With the BJP hoping that a large chunk of voters in south Bengal’s urban and semi-urban areas, whom they deem to be “illegal immigrants” from Bangladesh, get deleted from the rolls, the final list of voters will be crucial for both the TMC and the BJP. This could, in theory, bring several constituencies into play in a region considered a TMC stronghold.
What’s holding back the BJP?
The BJP will draw courage from the momentum it has enjoyed over the past year and a half — wins in Maharashtra, Haryana, Delhi, and Bihar — and the Narendra Modi factor, but organisationally, it still cannot match up to the TMC. Senior BJP leader and Union Minister Bhupender Yadav was given charge of the state only last September and sources said he made efforts from the start to boost the party’s grassroots network.
The BJP has another problem: no face that can match up to a mass leader like Mamata. Though Suvendu Adhikari is the most popular leader in its ranks, many senior leaders, who like to point out they have been with the party since the time it was a marginal force in the state, are against Adhikari. These leaders have reservations about the state Leader of Opposition, who was once Mamata’s top lieutenant. The appointment of Samik Bhattacharya, a prominent bhadralok face, as the state BJP president was seen as an attempt to bring about a truce between these two groups.
Both Bhattacharya and Yadav have intensified their efforts to mobilise OBCs and the Matuas, a Dalit religious group whose backing was instrumental in the BJP’s 2019 Lok Sabha election performance. The backing of the Matuas had helped the party register its best-ever performance in parliamentary polls in the state by winning 18 seats. However, concerns triggered by SIR and a fissure in the Matua leadership — BJP leader and Union Minister Shantanu Thakur has publicly fought with his brother and BJP MLA Subrata Thakur — have raised question marks about the party’s ability to repeat that performance.
The BJP is also banking on the situation unfolding in neighbouring Bangladesh to consolidate Hindu votes to a large degree, especially in north Bengal, where it is organisationally the strongest.
The others
The footprints of the Congress and the Left have rapidly shrunk in the last decade and are not trying up for an election in Bengal for the first time since 2016. However, they realistically do not stand a chance of making any big impact and their focus will be on rebuilding themselves.
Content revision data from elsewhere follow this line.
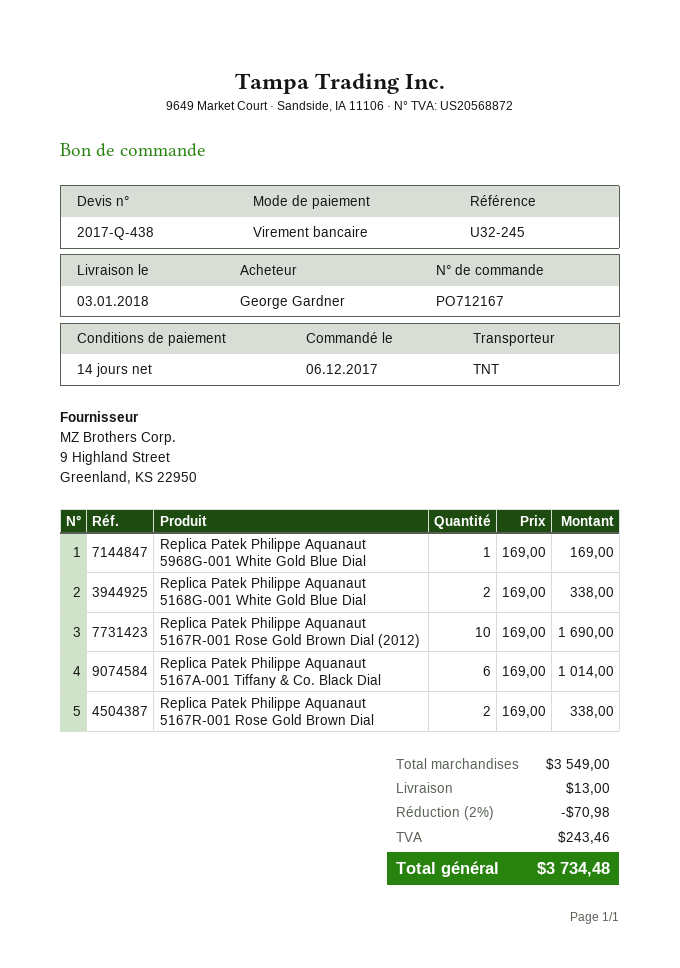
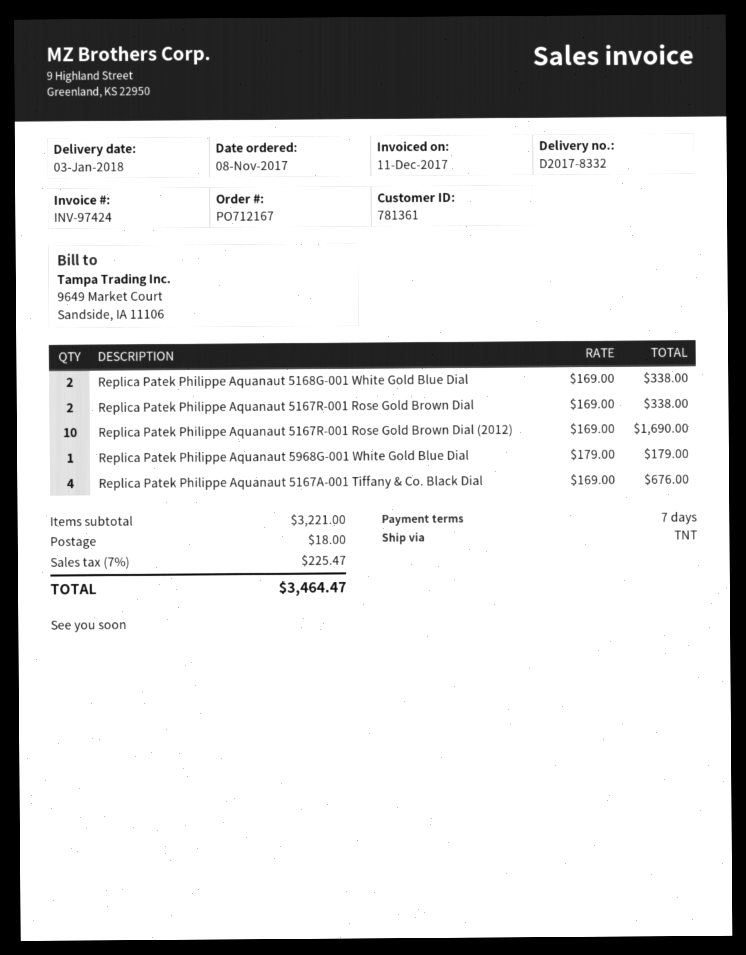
order date: 2017-12-06 -> 2017-11-08
payment terms: 14 days -> 7 days
Replica Patek Philippe Aquanaut 5968G-001 White Gold Blue Dial: 1 x 169.00 = 169.00 -> 1 x 179.00 = 179.00
Replica Patek Philippe Aquanaut 5167A-001 Tiffany & Co. Black Dial: 6 x 169.00 = 1014.00 -> 4 x 169.00 = 676.00
subtotal: 3549.00 -> 3221.00
discount: 2% = 70.98 -> none
shipping: 13.00 -> 18.00
tax: 243.46 -> 225.47
total: 3734.48 -> 3464.47

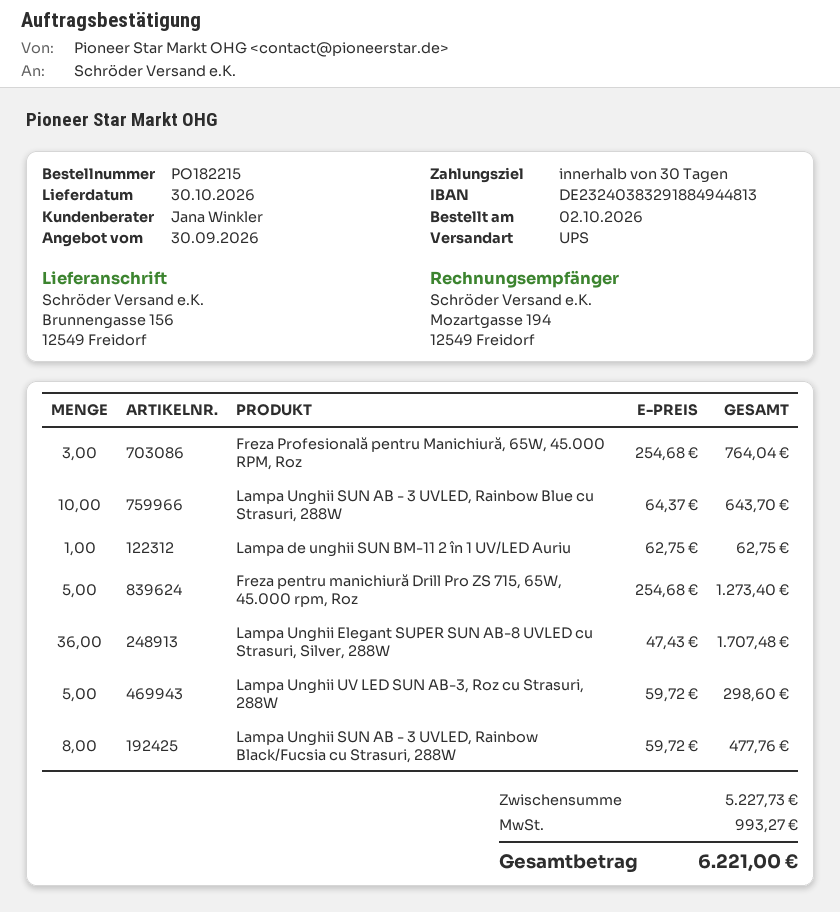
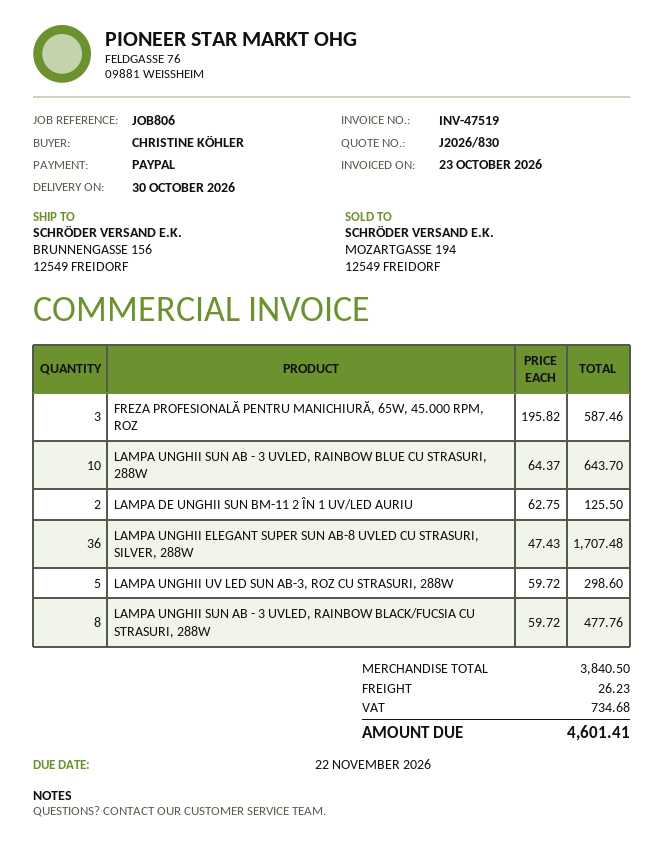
Freza Profesională pentru Manichiură, 65W, 45.000 RPM, Roz: 3 x 254.68 = 764.04 -> 3 x 195.82 = 587.46
Lampa de unghii SUN BM-11 2 în 1 UV/LED Auriu: 1 x 62.75 = 62.75 -> 2 x 62.75 = 125.50
Freza pentru manichiură Drill Pro ZS 715, 65W, 45.000 rpm, Roz: 5 x 254.68 = 1273.40 -> none
subtotal: 5227.73 -> 3840.50
shipping: none -> 26.23
tax: 993.27 -> 734.68
total: 6221.00 -> 4601.41

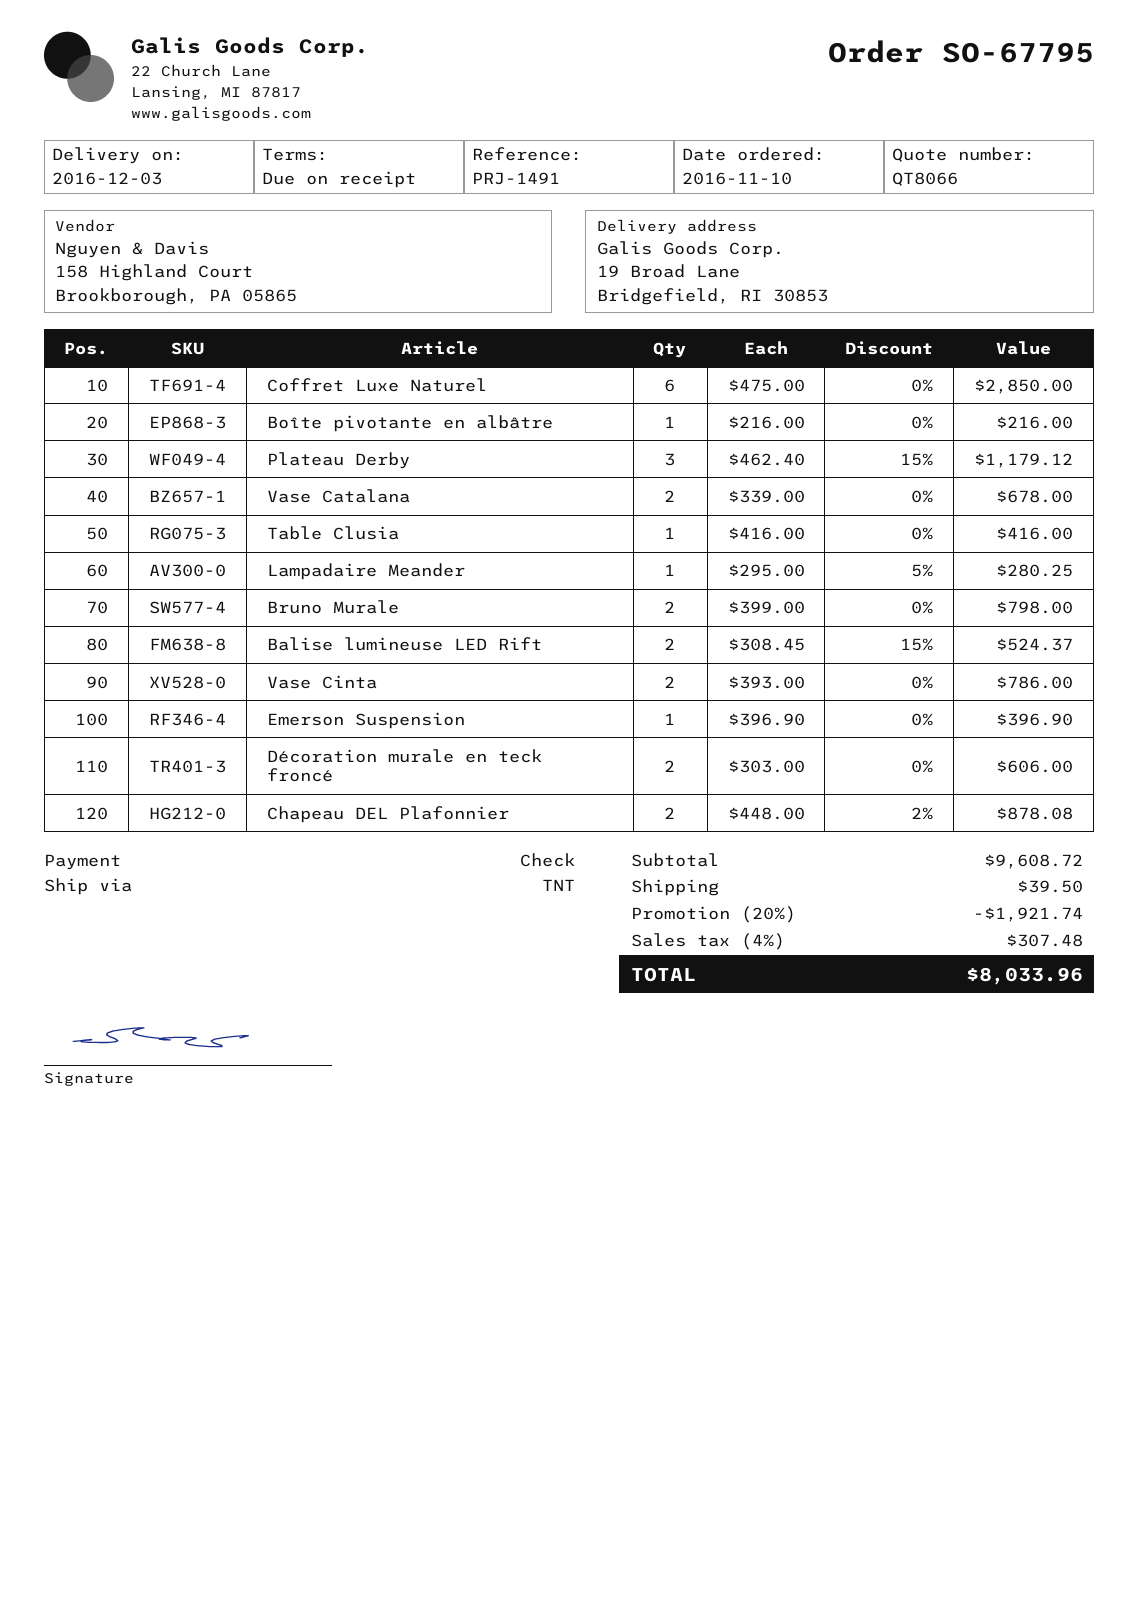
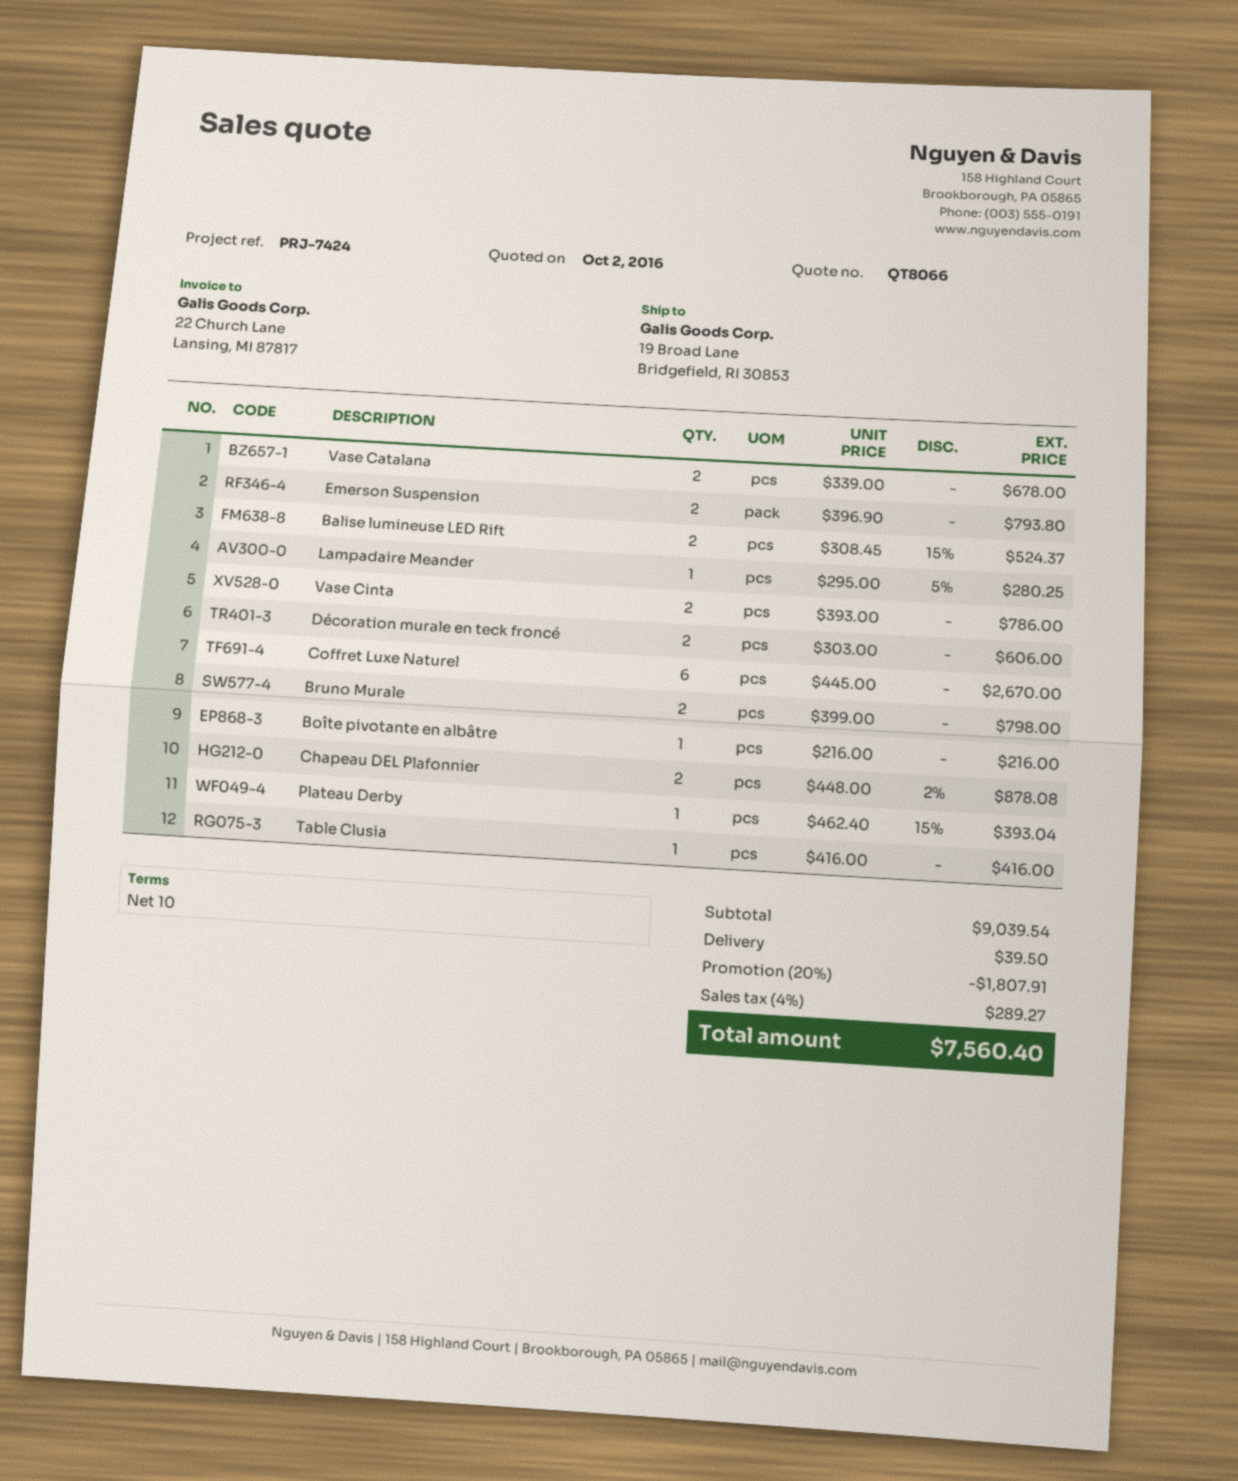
payment terms: on receipt -> 10 days
reference: PRJ-1491 -> PRJ-7424
Coffret Luxe Naturel: 6 x 475.00 = 2850.00 -> 6 x 445.00 = 2670.00
Plateau Derby: 3 x 462.40 - 15% = 1179.12 -> 1 x 462.40 - 15% = 393.04
Emerson Suspension: 1 x 396.90 = 396.90 -> 2 x 396.90 = 793.80
subtotal: 9608.72 -> 9039.54
discount: 20% = 1921.74 -> 20% = 1807.91
tax: 4% = 307.48 -> 4% = 289.27
total: 8033.96 -> 7560.40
A growing closeness of the Indian Secular Front, which has links to the popular Furfura Sharif shrine and the clerics who run it, and former TMC leader Humayun Kabir’s Janata Unnayan Party, has also drawn the TMC’s attention. Last month, Kabir laid the foundation of a Babri Masjid replica in Murshidabad, setting the stage for polarisation that could hurt the TMC more than the BJP. Though the two parties do not pose a realistic threat to the TMC’s minority votes, they have caused unease in the state’s ruling party.